In case fate has been merciful and you have forgotten the concept, the New Economy comprised really “hep” virtual enterprises such as petsneedfood.com, idontneednostinkingbusinessplan.com, mydirtysocks.com and downloadtherecordstore.com, all of which were destined to replace the Old Economy. The Old Economy was composed of boring old companies that had customers and met payrolls and stuff like that. Snore. These fogies went under the sobriquet of “bricks and mortar,” which was New Economy shorthand for “Old and in the Way.”
HBR fulfilled an important function here. Recall that after the first push to Web glory, the Internet boom stalled. That was because no sane business model underpinned the Gold Rush. Fortunately, HBR -- and to be fair, darn it, a lot of other analyst-type people, some of whom have lost or are losing their licenses to analyze -- came to the rescue with the All-Important Philosophical Underpinnings for Greedy Excess.
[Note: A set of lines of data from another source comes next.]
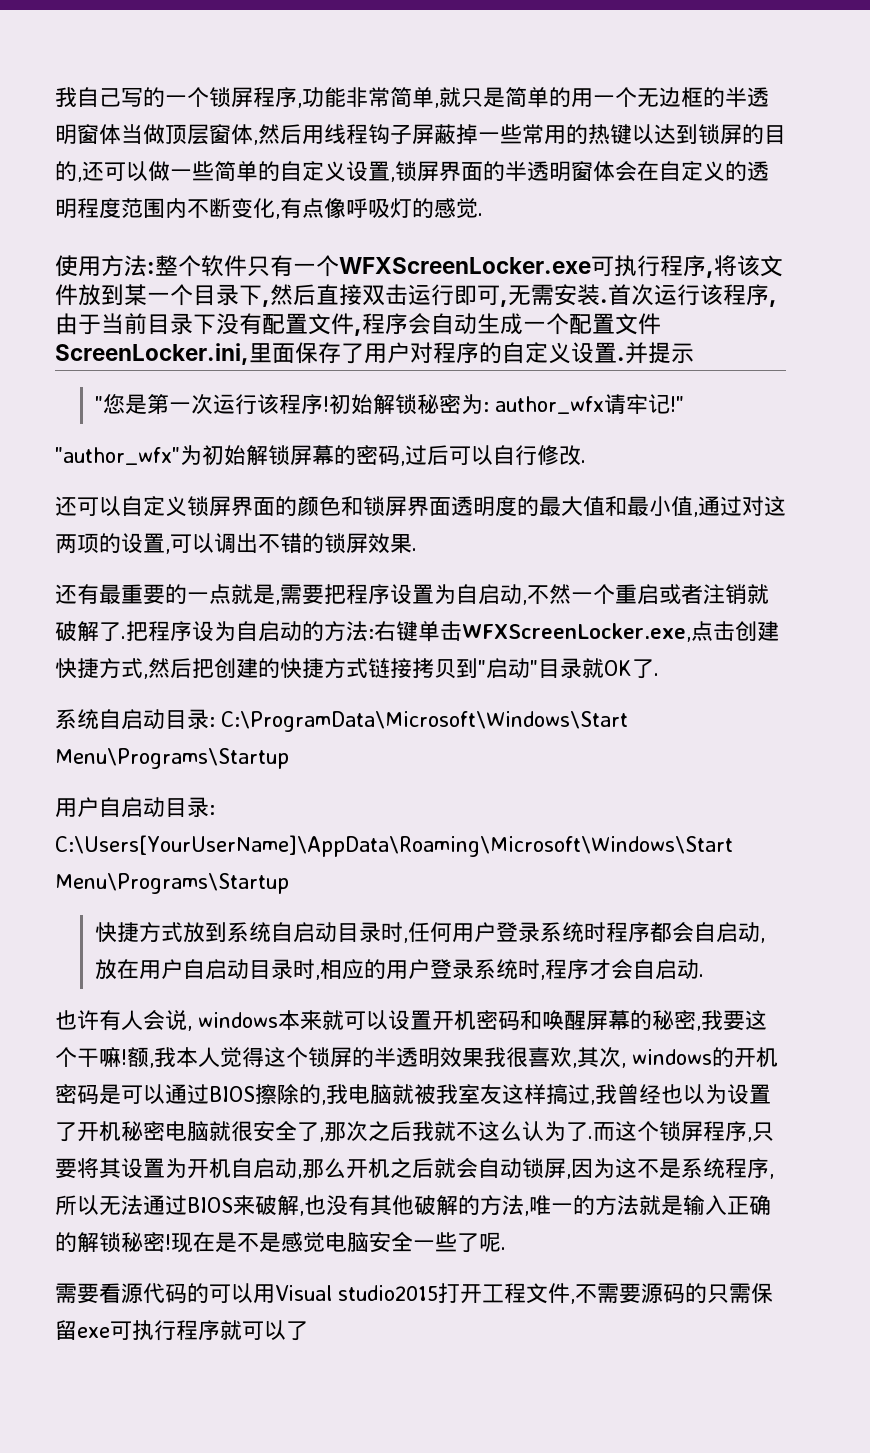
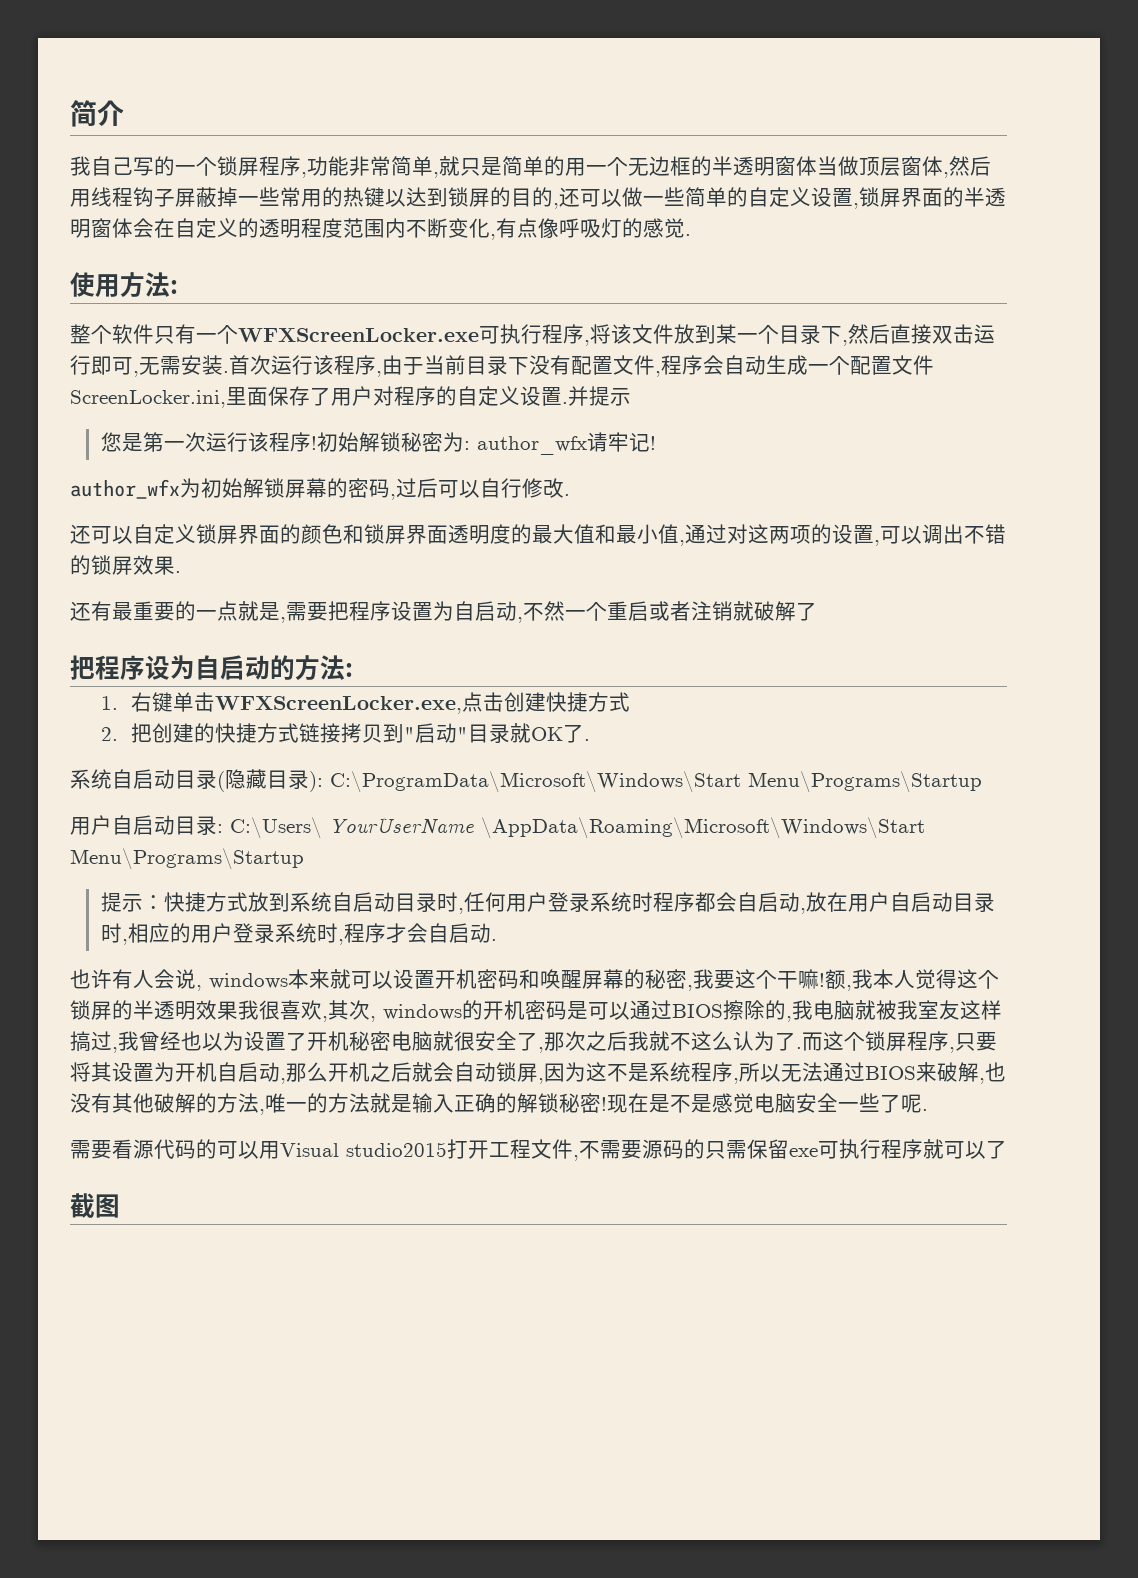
+ 简介
- 使用方法:整个软件只有一个WFXScreenLocker.exe可执行程序,将该文件放到某一个目录下,然后直接双击运行即可,无需安装.
+ 使用方法:
+ 整个软件只有一个WFXScreenLocker.exe可执行程序,将该文件放到某一个目录下,然后直接双击运行即可,无需安装.
- "您是第一次运行该程序!
+ 您是第一次运行该程序!
- 初始解锁秘密为: author_wfx请牢记!"
- "author_wfx"为初始解锁屏幕的密码,过后可以自行修改.
+ 初始解锁秘密为: author_wfx请牢记!
+ author_wfx为初始解锁屏幕的密码,过后可以自行修改.
- 还有最重要的一点就是,需要把程序设置为自启动,不然一个重启或者注销就破解了.把程序设为自启动的方法:右键单击WFXScreenLocker.exe,点击创建快捷方式,然后把创建的快捷方式链接拷贝到"启动"目录就OK了.
+ 还有最重要的一点就是,需要把程序设置为自启动,不然一个重启或者注销就破解了
+ 把程序设为自启动的方法:
+ 1.右键单击WFXScreenLocker.exe,点击创建快捷方式
+ 2.把创建的快捷方式链接拷贝到"启动"目录就OK了.
- 系统自启动目录: C:\ProgramData\Microsoft\Windows\Start Menu\Programs\Startup
+ 系统自启动目录(隐藏目录): C:\ProgramData\Microsoft\Windows\Start Menu\Programs\Startup
- 用户自启动目录: C:\Users[YourUserName]\AppData\Roaming\Microsoft\Windows\Start Menu\Programs\Startup
- 快捷方式放到系统自启动目录时,任何用户登录系统时程序都会自启动,放在用户自启动目录时,相应的用户登录系统时,程序才会自启动.
+ 用户自启动目录: C:\Users\ YourUserName \AppData\Roaming\Microsoft\Windows\Start Menu\Programs\Startup
+ 提示：快捷方式放到系统自启动目录时,任何用户登录系统时程序都会自启动,放在用户自启动目录时,相应的用户登录系统时,程序才会自启动.
+ 截图

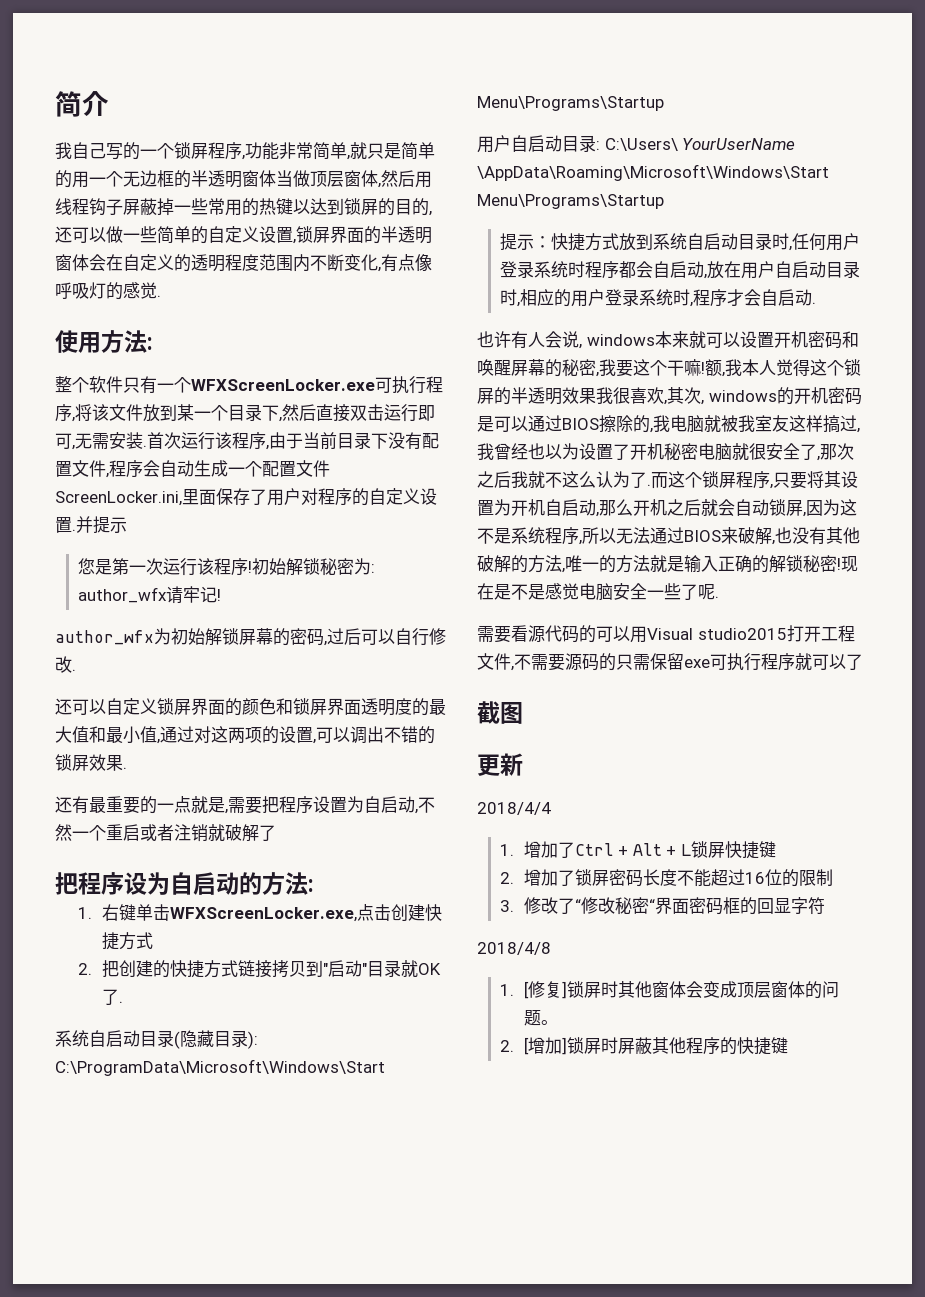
+ 更新
+ 2018/4/4
+ 1.增加了Ctrl + Alt + L锁屏快捷键
+ 2.增加了锁屏密码长度不能超过16位的限制
+ 3.修改了“修改秘密“界面密码框的回显字符
+ 2018/4/8
+ 1. [修复]锁屏时其他窗体会变成顶层窗体的问题。
+ 2. [增加]锁屏时屏蔽其他程序的快捷键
Maybe I am biased, but I do not blame IT for the Internet overload. I think that, at the beginning of the rush, most IT departments stood for best practices, ROI estimation and capacity planning. These practices, like bricks and mortar, were pushed aside for a while by e-commerce marketing mavens who, and this is intended as sarcasm: “got it.”
Maybe a correction was needed on the part of HBR. Maybe they felt bad for going out on a New Economy limb and taking America’s retirement accounts along. But naively re-characterizing IT as passé is not a correction. A few good heads will roll before firms discover that the so-called analysts were blowing smoke again.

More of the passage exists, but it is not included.